Given these operation rates, we should aim to replace as many 32-bit floating point operations with 16-bit as possible, and try to eliminate some of the complex operations in our shader code. Note, however, that using 16-bit float precision for some vertex attributes such as positions can introduce artifacts such as z-fighting, especially when mesh surfaces are closely aligned or overlapping.

Inspecting Shaders

We can inspect each shader program to get an overview of the GPU workload on a per-line basis. To do so, control-click a shader program on the performance timeline and select ‘Open Shader’.
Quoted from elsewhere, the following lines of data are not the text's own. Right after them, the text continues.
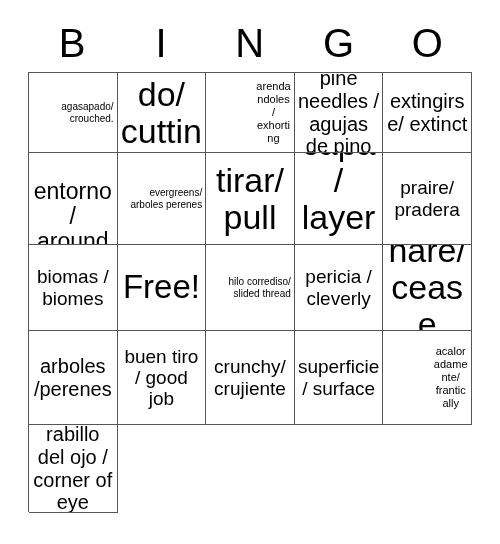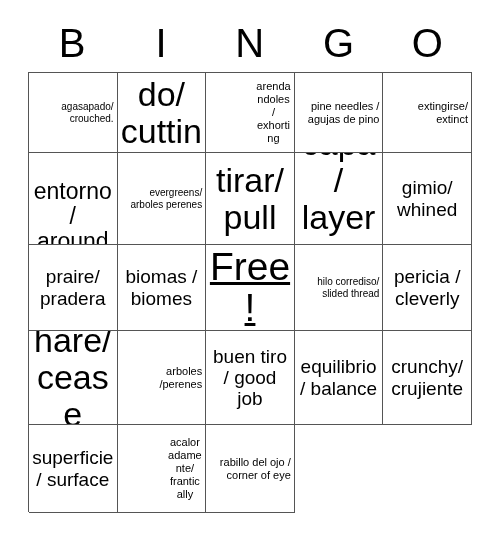"pine needles / agujas de" .fs-s span { font-size: 11px -> 20px; text-align: right -> none }
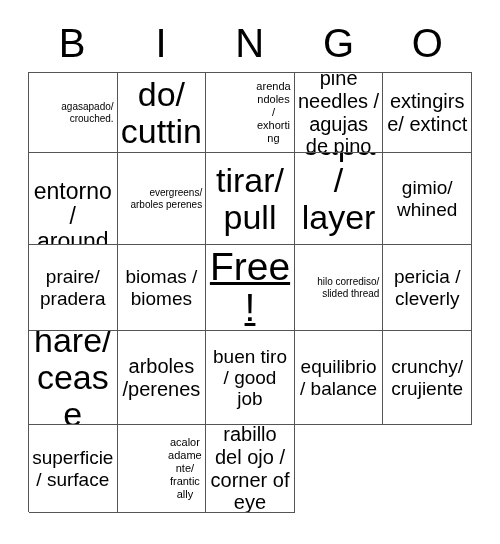"gimio/ whined" div.cell { html: <div> <span>gimio/ whined</span> </div> -> none }
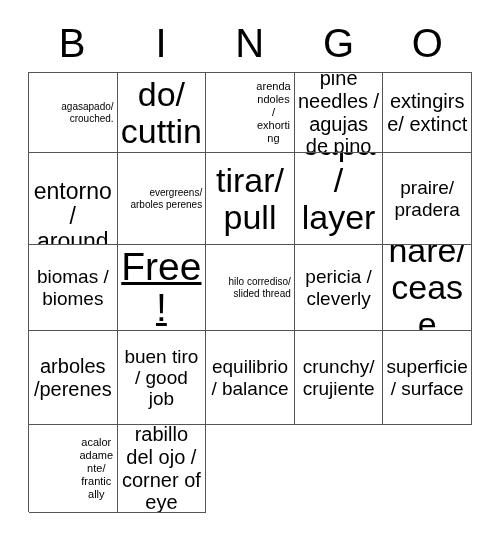"Free!" .fs-free span { font-size: 39px -> 33px; text-decoration: underline -> none }
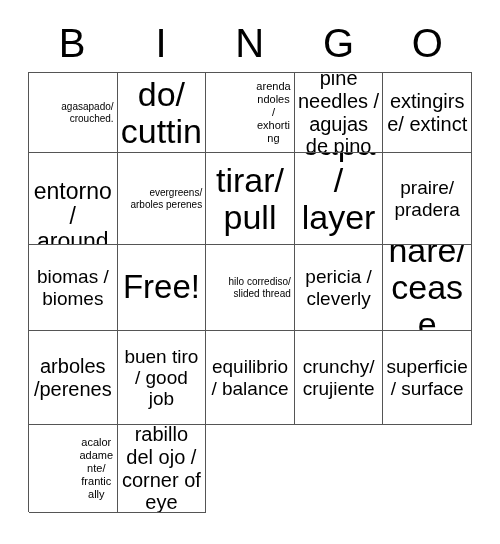"equilibrio / balance" div.cell { html: <div> <span>equilibrio / balance</span> </div> -> none }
In the shader program view we see the compiled version of the shader. We can see the relative cost of each line of code, and if we hover over that cost, we see a breakdown of the type of instructions that the line contains.

Browsing through the URP/Lit shader, we find a large number of instructions that calculate the output of Adaptive Probe Volumes. Some of these instructions are marked as memory access from Texture3D sampling, which accounts for 12% of the execution time, while most other instructions are ALU instructions.

As a test we have made another frame capture from a build where Adaptive Probe Volumes are disabled. In this capture, the RenderLoop.Draw vertex pass renders in 2.9 ms, which is 2.1 ms faster. The total number of ALU instructions is down to 272 million, from 615 million.

We can attempt to lower the cost of rendering Adaptive Probe Volumes by tweaking various URP renderer settings. For example, in scenes with very high vertex count, it may be more efficient to render Adaptive Probe Volumes per fragment rather than per vertex. Alternatively we could exclude this feature from rendering on lower quality tiers.

Buffer Access Stalls

A clear example of where we have a discrepancy between limiter and utilization counters can be found a bit earlier in our frame, during the depth prepass and shadow-caster pass vertex stages. Here, ‘Buffer Read Limiter’ is often much higher than the ‘Buffer Read Utilization’ counter, and often at 100%, which indicates that we are trying to read from buffers but unable to do so due to high traffic, meaning that we are very frequently stalling.

We can zoom in on the timeline, by holding the option key and scrolling, and find which shader program is executing when the Buffer Read limiter is high. Selecting this shader on the timeline will reveal some statistics on the right side of the screen. An interesting statistic is that this shader spends 59% of the time on ‘Wait Memory’.

If we inspect the shader program, we see that 68% of the shader program’s execution time is spent on a single line that fetches a value from an array. 61% of that time goes towards ‘Sync Wait Memory’, which indicates that the GPU is waiting for data to be retrieved. In this case we are retrieving data from DOTS instancing buffers, which the GPU Resident Drawer feature relies on.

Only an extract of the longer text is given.